Hacker News new | ask | show | jobs
by coder543 2590 days ago
Segfaults are the ideal case for memory errors, and those are the most easily caught and fixed, so you're least likely to see them. But, often those memory errors result in silent corruption which can be exploited, and that's harder to detect, especially if it relies on very specific corner cases. `curl` has had a number of these vulnerabilities over the last several years, for example.

Something as simple as `ls` is probably so small and battle tested that it's not an issue, but if you're writing an all-new, not-battle-tested tool, why wouldn't you want stronger guarantees? The new tool is being written for the features, but it's not fun to write vulnerabilities into something that should be simple and "just work."

Languages like Go and Ruby are also mostly memory safe, so those are generally fine picks here too, but every language has trade offs. In this case, the author clearly cares about performance, which Ruby does not care about.

Rust also has a built-in testing harness, which is a lot more convenient IMHO than using whatever C testing framework you might have a predisposition towards.

1 comments

Regarding segfaults, when I was interviewing devs for C++ roles, I'd ask questions about a simple function like this:

  std::string foo(bool flag)
  {
    if (flag)
      return "true";
  }
Questions I'd ask: * Is the function well formed (Yes - functions need not return a value on all paths due to C ancestory, even if the return type has a non trivial actor - not sure if this is still considered well formed, but I think it was as least to C++11) * what happens if 'foo' is called with true? (Returns "true" as one would expect) * what happens if 'foo' is called with false? (Undefined or implementation defined behavior, but generally nothing nice - segfault, acces violation, etc)

* if it crashes, where, when and why does it crash? (Technically since its undefined, nearly any answer here suffices, if it can be backed up. Since practically, most optimizing compilers assume UB can never happen, when you return nothing from a non-void function, the compiler will attempt to invoke the destructor of a non existent object instance (assuming non POD) and boom.)

I asked this because it was a distilled example of a real world rare crash that was extremely difficult bug to track down because the crash location is often know where near the offending function.

I remember getting into a heated argument with a coworker when I claimed it should have been a compilation error. IIRC, he claimed it to be a halting problem and that the compiler couldn't determine that all paths didnt return a value. I called BS, citing at the time (circa 2004) that the new compiler on the block for C# could reliably emit errors when not all return paths returned a value.

I also like it that in C++, it's a very rare example of a very terse example dealing with a number of topics such as undefined/implementation defined behavior, debugging, compilation settings (warning levels, etc) all in a mere 4 lines of codes. With 4 LOC, which is straight forward and simple for the candidate to mentally parse, I can gleam a lot about their understanding of the language (and it's potential pitfalls).

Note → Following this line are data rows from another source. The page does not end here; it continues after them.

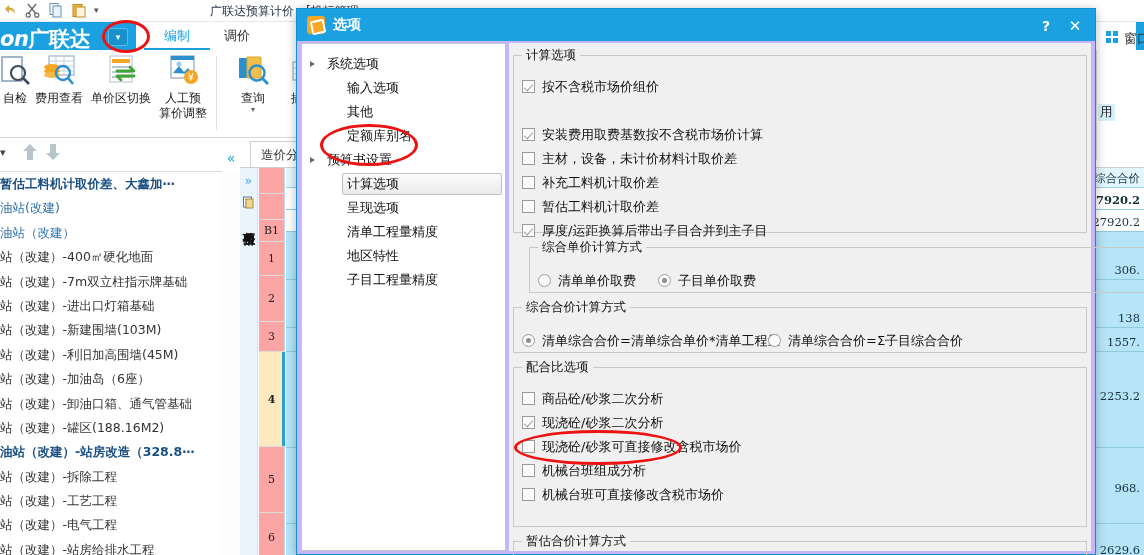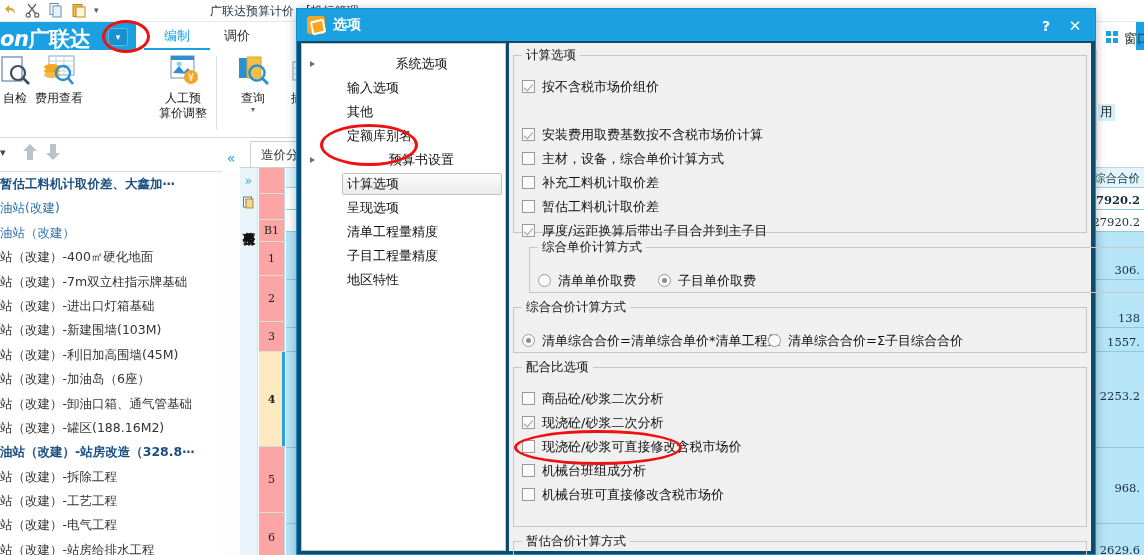--- a/index.html
+++ b/index.html
@@ -170,21 +170,21 @@
     position: absolute; width: 5px; height: 5px; background: #1ba1e2; display: block;
   }
   .right-use {
     position: absolute; left: 1098px; top: 104px;
     font-size: 12.5px; color: #222; background: #d6f0fb; padding: 0 2px;
   }
 
   
   .dlg {
     position: absolute; left: 296px; top: 8px; width: 800px; height: 547px;
-    background: #0c4a6e;
+    background: #c4b5fd;
     border: 1px solid #0f8fd0;
     box-shadow: 0 2px 10px rgba(0,0,0,0.28);
   }
   .dlg-title {
     position: absolute; left: 0; top: 0; width: 798px; height: 32px;
     background: #1ba1e2; color: #ffffff;
   }
   .dlg-ico {
     position: absolute; left: 10px; top: 7px; width: 18px; height: 18px;
     background: #f5a623; border-radius: 3px;
@@ -216,21 +216,21 @@
   }
   .tnode {
     position: relative; height: 24px; line-height: 24px;
     font-size: 13px; color: #111; white-space: nowrap;
   }
   .tnode .tri {
     position: absolute; left: 8px; top: 9px;
     width: 0; height: 0; border-left: 5px solid #6d6d6d;
     border-top: 3.5px solid transparent; border-bottom: 3.5px solid transparent;
   }
-  .tnode.root { padding-left: 36px; text-align: center; }
+  .tnode.root { padding-left: 25px; }
   .tnode.child { padding-left: 45px; }
   .tnode.selected .selbg {
     position: absolute; left: 40px; top: 1px; width: 160px; height: 22px;
     background: linear-gradient(#fbfbfb,#ebebeb);
     border: 1px solid #c0c0c0; border-radius: 2px;
   }
   .tnode.selected span.lbl { position: relative; }
 
   .opt-pane {
     position: absolute; left: 212px; top: 2px; width: 582px; height: 508px;
@@ -345,20 +345,31 @@
             <ellipse cx="11" cy="13" rx="8" ry="3" fill="#f5a623"></ellipse>
             <ellipse cx="11" cy="17" rx="8" ry="3" fill="#f5a623"></ellipse>
             <ellipse cx="11" cy="21" rx="8" ry="3" fill="#f7b94a"></ellipse>
             <circle cx="22" cy="19" r="7" fill="none" stroke="#2c8fd0" stroke-width="2.4"></circle>
             <path d="M27 24 L32 30" stroke="#2c8fd0" stroke-width="2.6"></path>
           </svg>
         </div>
         <span>费用查看</span>
       </div>
 
+      <div class="rb-item" style="left:90px;">
+        <div class="rb-ico">
+          <svg width="36" height="34" viewBox="0 0 36 34">
+            <rect x="7" y="2" width="22" height="26" fill="#fff" stroke="#b9c6d2" stroke-width="1.1"></rect>
+            <rect x="9" y="5" width="18" height="4" fill="#f5a623"></rect>
+            <path d="M9 13 H27 M9 18 H27 M9 23 H27" stroke="#9fb2c2" stroke-width="1.3"></path>
+            <path d="M14 17 H31 L27 13 M31 22 H14 L18 26" fill="none" stroke="#3fa535" stroke-width="2.8" stroke-linecap="round" stroke-linejoin="round"></path>
+          </svg>
+        </div>
+        <span>单价区切换</span>
+      </div>
 
       <div class="rb-item" style="left:152px;">
         <div class="rb-ico">
           <svg width="36" height="34" viewBox="0 0 36 34">
             <rect x="6" y="2" width="23" height="22" fill="#fff" stroke="#8aa6bf" stroke-width="1.2"></rect>
             <rect x="6" y="2" width="23" height="4" fill="#2c8fd0"></rect>
             <path d="M8 19 L14 12 L19 18 L23 14 L27 20 Z" fill="#2c8fd0"></path>
             <circle cx="14" cy="10" r="2.5" fill="#8fd0f0"></circle>
             <circle cx="26" cy="23" r="7" fill="#f5a623"></circle>
             <text x="26" y="27" font-size="10" fill="#fff" text-anchor="middle" font-family="DejaVu Sans">¥</text>
@@ -534,39 +545,39 @@
           <span class="selbg"></span>
           <span class="lbl">计算选项</span>
         </div>
         <div class="tnode child">
           <span class="lbl">呈现选项</span>
         </div>
         <div class="tnode child">
           <span class="lbl">清单工程量精度</span>
         </div>
         <div class="tnode child">
+          <span class="lbl">地区特性</span>
+        </div>
+        <div class="tnode child">
           <span class="lbl">子目工程量精度</span>
-        </div>
-        <div class="tnode child">
-          <span class="lbl">地区特性</span>
         </div>
       </div>
 
       <div class="opt-pane">
 
         <fieldset class="grp" style="left:4px;top:4px;width:574px;height:186px;">
           <legend>计算选项</legend>
           <label class="chk-row" style="left:8px;top:14px;">
             <span class="cbox on"></span><span>按不含税市场价组价</span>
           </label>
           <label class="chk-row" style="left:8px;top:62px;">
             <span class="cbox on"></span><span>安装费用取费基数按不含税市场价计算</span>
           </label>
           <label class="chk-row" style="left:8px;top:86px;">
-            <span class="cbox"></span><span>主材，设备，综合单价计算方式</span>
+            <span class="cbox"></span><span>主材，设备，未计价材料计取价差</span>
           </label>
           <label class="chk-row" style="left:8px;top:110px;">
             <span class="cbox"></span><span>补充工料机计取价差</span>
           </label>
           <label class="chk-row" style="left:8px;top:134px;">
             <span class="cbox"></span><span>暂估工料机计取价差</span>
           </label>
           <label class="chk-row" style="left:8px;top:158px;">
             <span class="cbox on"></span><span>厚度/运距换算后带出子目合并到主子目</span>
           </label>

Sorry if this got a little long winded and ranting.

> he claimed it to be a halting problem and that the compiler couldn't determine that all paths didnt return a value.

Theoretically we can't determine whether a function will return a value or not. In practice, heuristics get 99% of the way and the last 1% you can make the programmer put in a possibly redundant return statement.

There are two different questions: "do all paths lead to returning a value?" and "will the function return a value?"

Answering the second in the general case is equivalent to solving the halting problem. But answering the first question is much simpler. Static analyzers aren't using a heuristic approach to the second question, they're solving a completely different problem.

Don't get me wrong, but if whole classes of errors, can be avoided by not choosing C++, why should I choose to use it?
Because you already know C++ and don't want or can't justify learning another language. That's a very valable reason.
Of course you can decide the type a function returns, to overkill this problem, just run any type inference algorithm powered by unification (e.g. hindley milner). Give undeclared variables the type NULL and you're all set since you can decide whether the function returns type NULL.

Your friend was confused because you cannot decide whether a certain line in your program will be executed. Since this is equivalent to the halting problem. Let's prove this! Assume we have a blackbox B(P,x,N) decides whether line N of program P will be executed given input x. Here, we can solve the halting problem:

```pseudocode

def Helper(sourcecode P, input x):

    [0] P(x)

    [1] print "What Do We Say to the God of Death?"
def Halts(sourcecode P, input x):

    if B(Helper,(P,x),1):

        return true

    else:

        return false
```

This means, given programs like your interview question, compiler cannot decide -- in general -- whether the program will crash or work. Of course, it's not too hard to find "good enough" heuristics that'll catch some cases and/or restricting your language to make it "harder" to encode such programs.

> Is the function well formed (Yes - functions need not return a value on all paths due to C ancestory, even if the return type has a non trivial actor - not sure if this is still considered well formed, but I think it was as least to C++11)

In C falling off the end of a function without returning is legal, as long as you don't use the return value. In C++ this is illegal.